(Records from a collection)
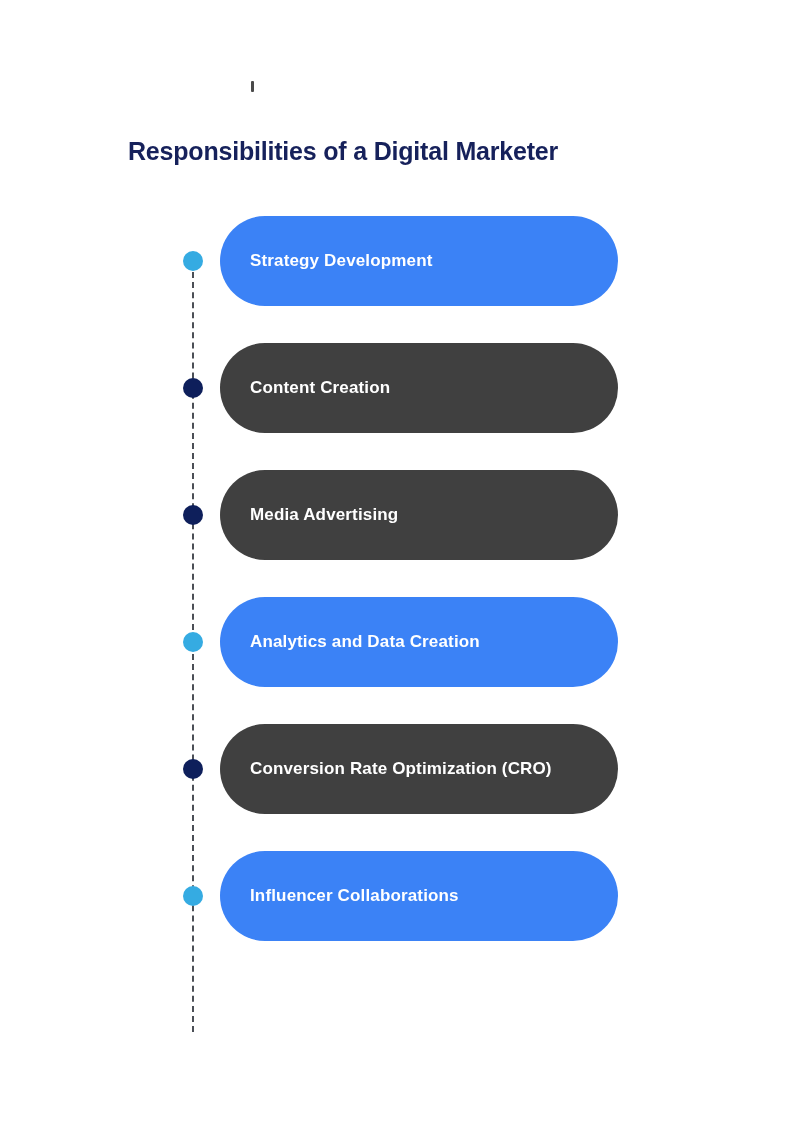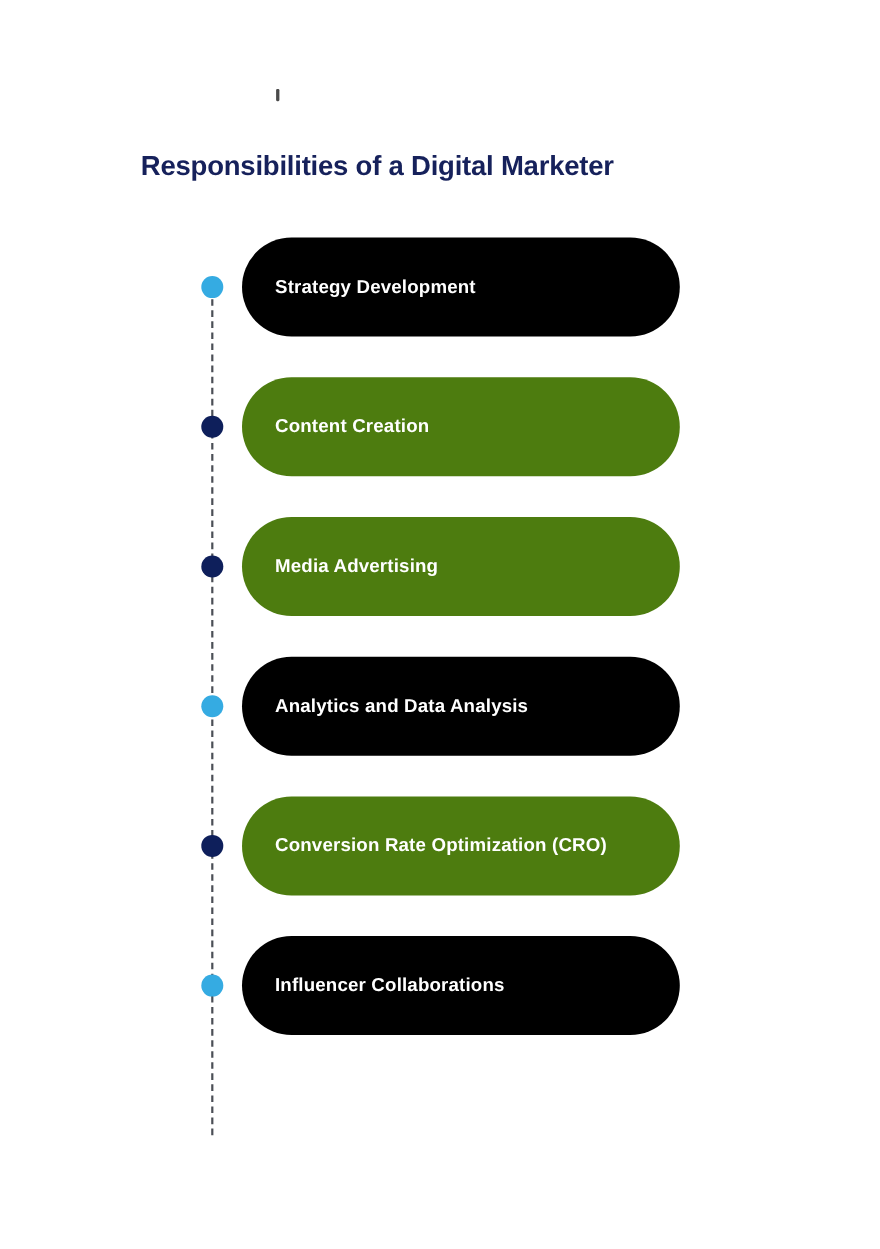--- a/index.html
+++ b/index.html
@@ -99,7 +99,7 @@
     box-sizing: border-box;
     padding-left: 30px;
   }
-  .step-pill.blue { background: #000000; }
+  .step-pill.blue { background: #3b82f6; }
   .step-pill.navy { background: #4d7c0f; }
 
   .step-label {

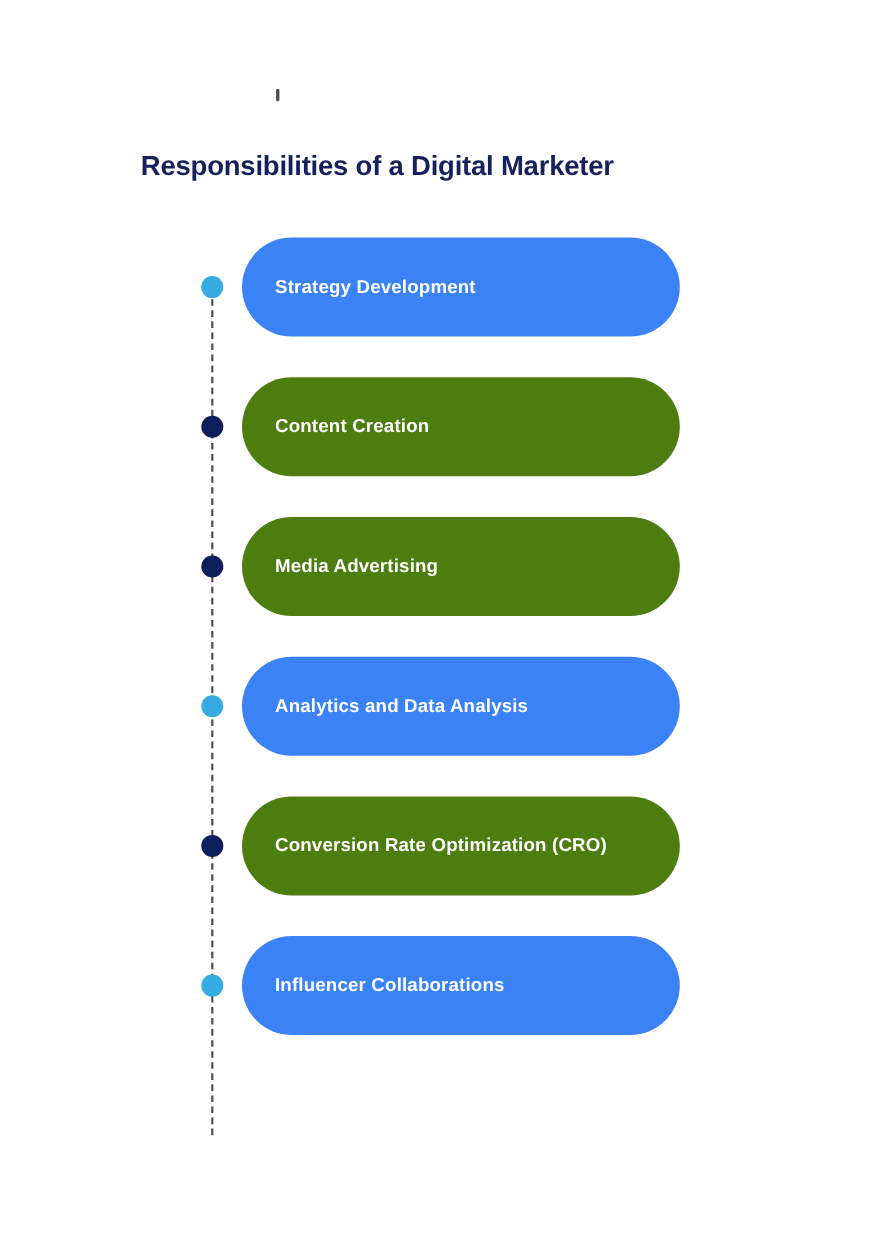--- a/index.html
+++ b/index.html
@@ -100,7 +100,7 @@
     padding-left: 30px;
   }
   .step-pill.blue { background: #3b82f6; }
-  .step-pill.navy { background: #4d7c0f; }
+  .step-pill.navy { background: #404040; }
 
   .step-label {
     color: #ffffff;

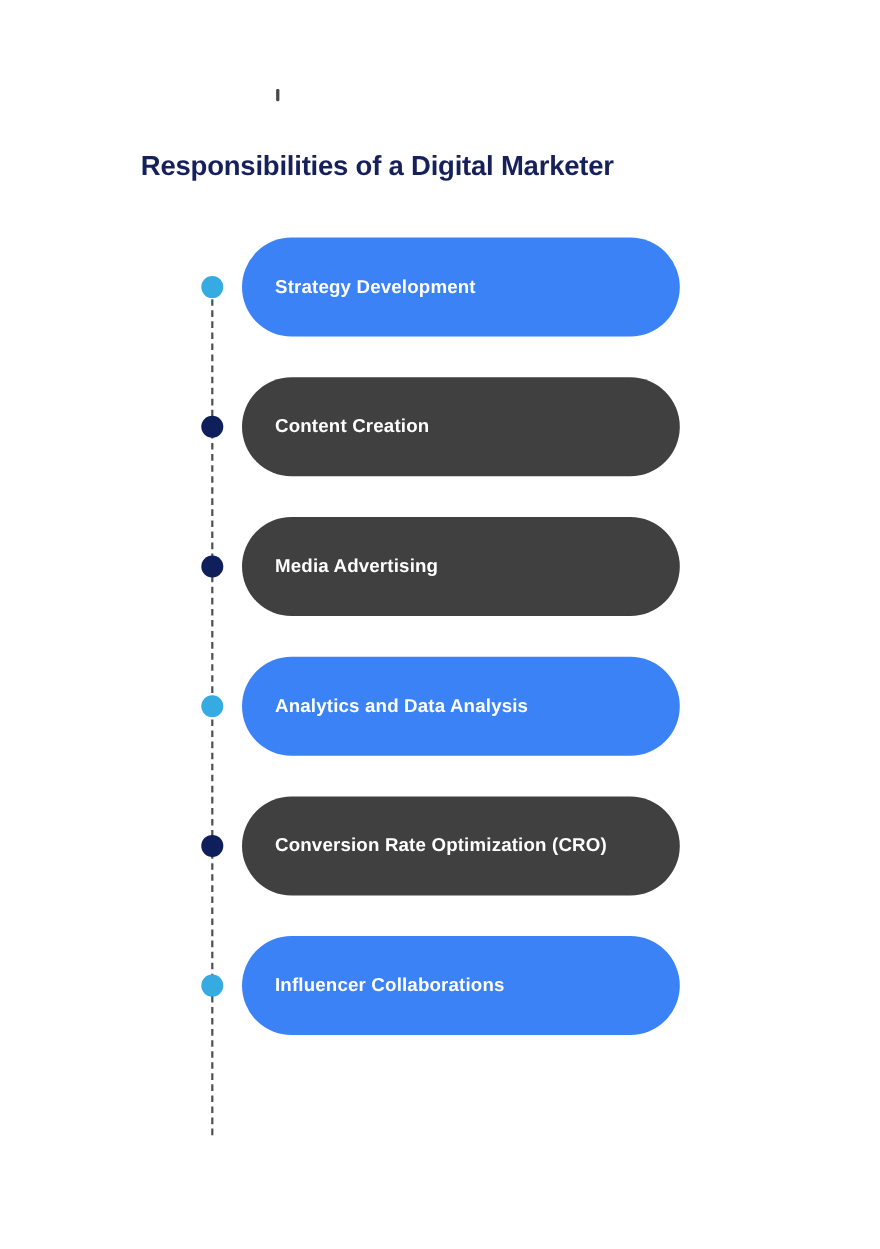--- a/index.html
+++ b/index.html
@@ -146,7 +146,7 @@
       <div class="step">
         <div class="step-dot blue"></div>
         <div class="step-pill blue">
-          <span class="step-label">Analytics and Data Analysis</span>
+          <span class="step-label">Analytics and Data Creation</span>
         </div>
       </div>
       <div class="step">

> _DIRECTIONS_
Return every line above verbatim, pictures excluded.

> _RESPONSE AREA_
--- a/index.html
+++ b/index.html
@@ -99,7 +99,7 @@
     box-sizing: border-box;
     padding-left: 30px;
   }
-  .step-pill.blue { background: #000000; }
+  .step-pill.blue { background: #3b82f6; }
   .step-pill.navy { background: #4d7c0f; }
 
   .step-label {

--- a/index.html
+++ b/index.html
@@ -100,7 +100,7 @@
     padding-left: 30px;
   }
   .step-pill.blue { background: #3b82f6; }
-  .step-pill.navy { background: #4d7c0f; }
+  .step-pill.navy { background: #404040; }
 
   .step-label {
     color: #ffffff;

--- a/index.html
+++ b/index.html
@@ -146,7 +146,7 @@
       <div class="step">
         <div class="step-dot blue"></div>
         <div class="step-pill blue">
-          <span class="step-label">Analytics and Data Analysis</span>
+          <span class="step-label">Analytics and Data Creation</span>
         </div>
       </div>
       <div class="step">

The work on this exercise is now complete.